I drive a golf GTI 2007 engine FSI Turbo and the other day i was checking the oil and i was at the minimun and it was 2800 miles and the car is new the engine marks 23,000 miles only .
i just want to know is there someone expirencing this problem is it normal and what oil grade should i use i ma using now 10/60 W oil grade.

bienvenue samir,
Some oil consumption is normal for that engine, it shouldn't be excessive though. You just changed the oil 2800 miles ago?
You should not be using 10w60 oil, pick one from this list.
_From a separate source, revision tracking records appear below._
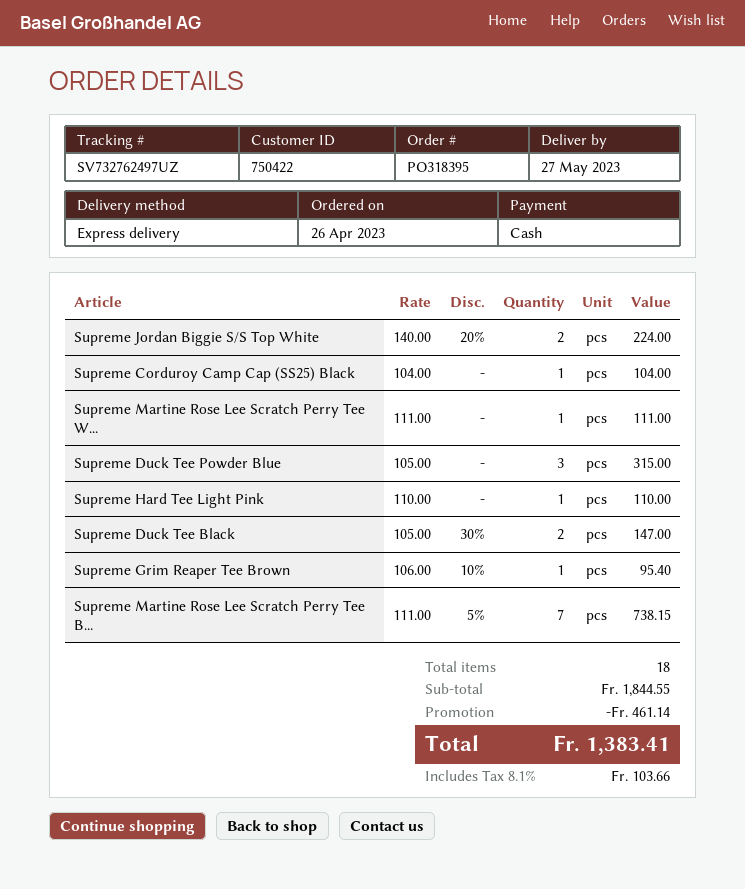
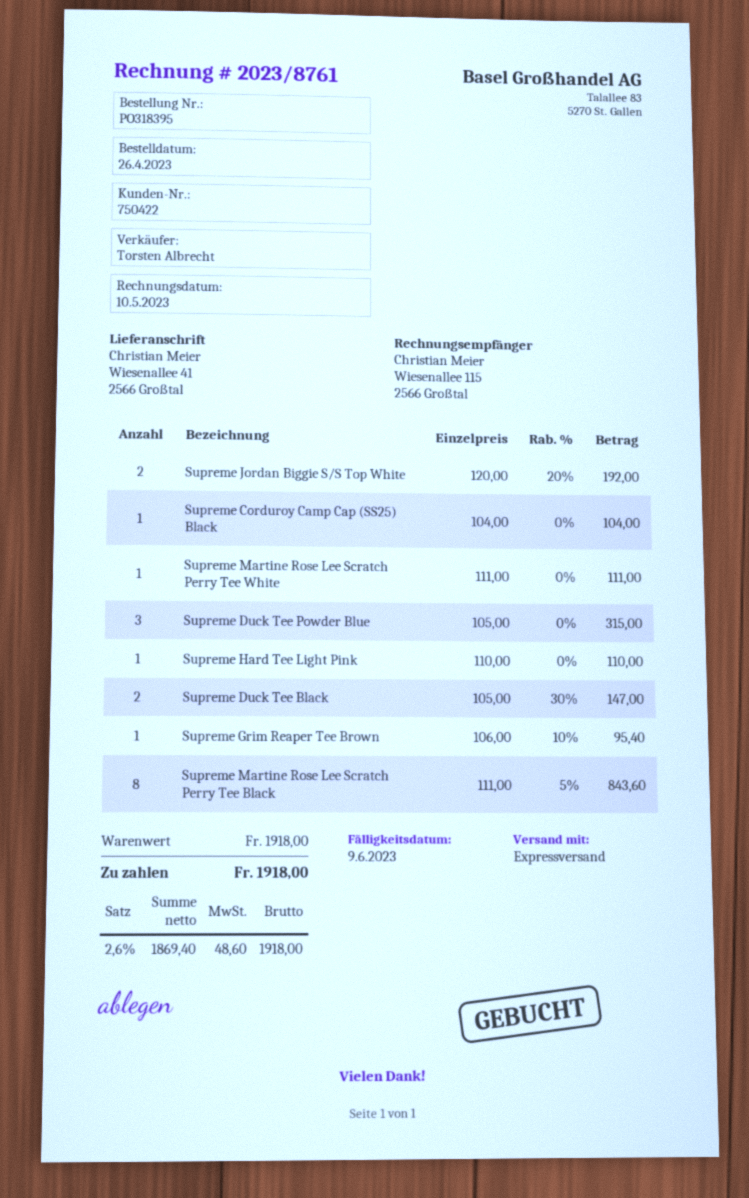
Supreme Jordan Biggie S/S Top White: 2 x 140.00 - 20% = 224.00 -> 2 x 120.00 - 20% = 192.00
Supreme Martine Rose Lee Scratch Perry Tee B...: 7 x 111.00 - 5% = 738.15 -> 8 x 111.00 - 5% = 843.60
subtotal: 1844.55 -> 1918.00
discount: 461.14 -> none
tax: 8.1% = 103.66 -> 2.6% = 48.60
total: 1383.41 -> 1918.00

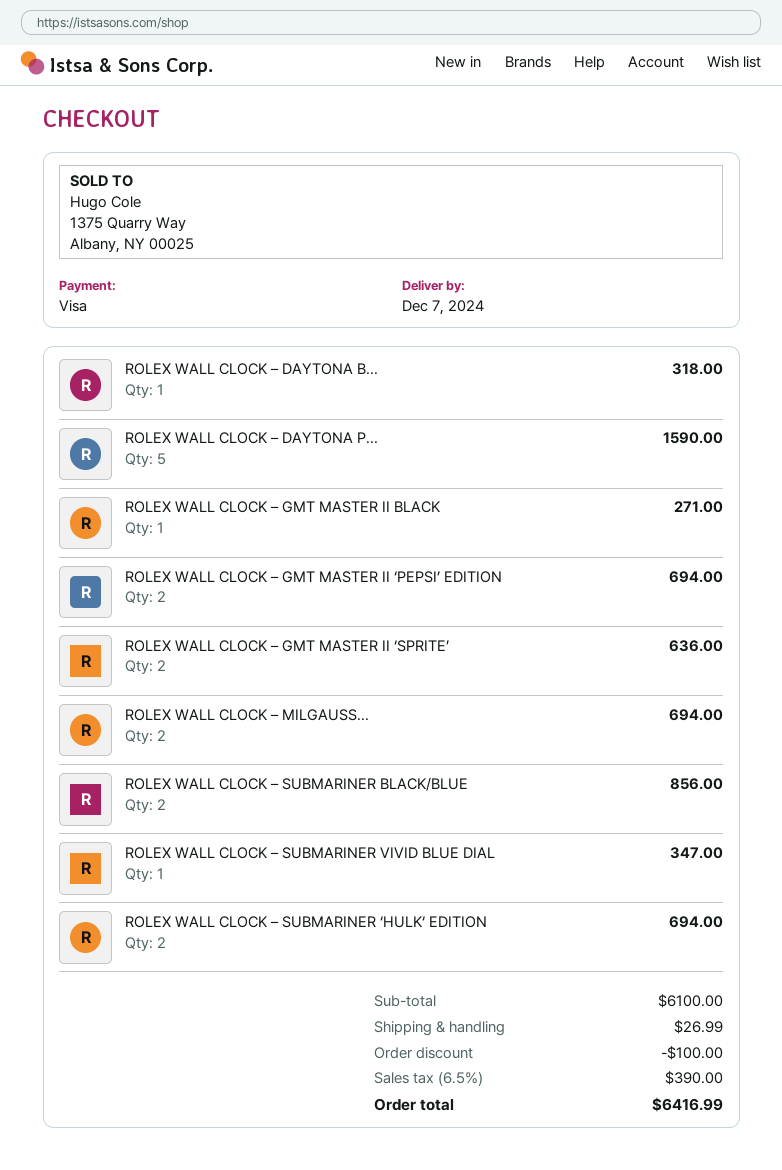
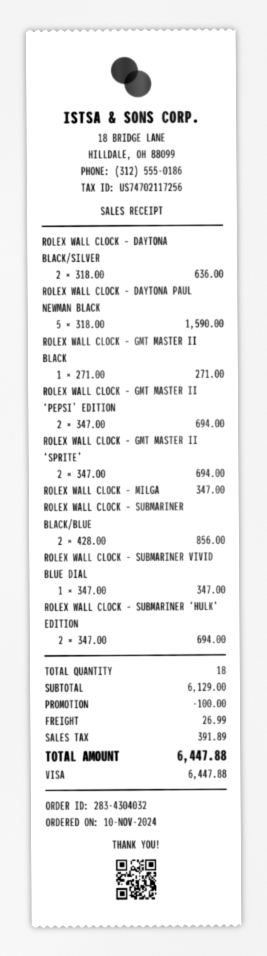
ROLEX WALL CLOCK – DAYTONA B...: 1 for 318.00 -> 2 for 636.00
ROLEX WALL CLOCK – GMT MASTER II ‘SPRITE’: 2 for 636.00 -> 2 for 694.00
ROLEX WALL CLOCK – MILGAUSS...: 2 for 694.00 -> 1 for 347.00
subtotal: 6100.00 -> 6129.00
tax: 390.00 -> 391.89
total: 6416.99 -> 6447.88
The most popular oils to use are Mobil 1 0w40 and Castrol Syntec 5w40.
http://forums.vwvortex.com/zer...73129


----------



## rickjaguar (Apr 23, 2009)

*Re: oil consumption (samir.andraos)*

5W-40 or 5W-30 are the weights (stated in your manual).
i use 5W-40 myself. You might like the 0W-40 for those Montreal winters tho.
As for consumption, I found that the Castrol Syntec burns too easily in this engine. Spend the extra $$ and get a good european-made synthetic. I noticed a significant drop in consumption when i made this move.


----------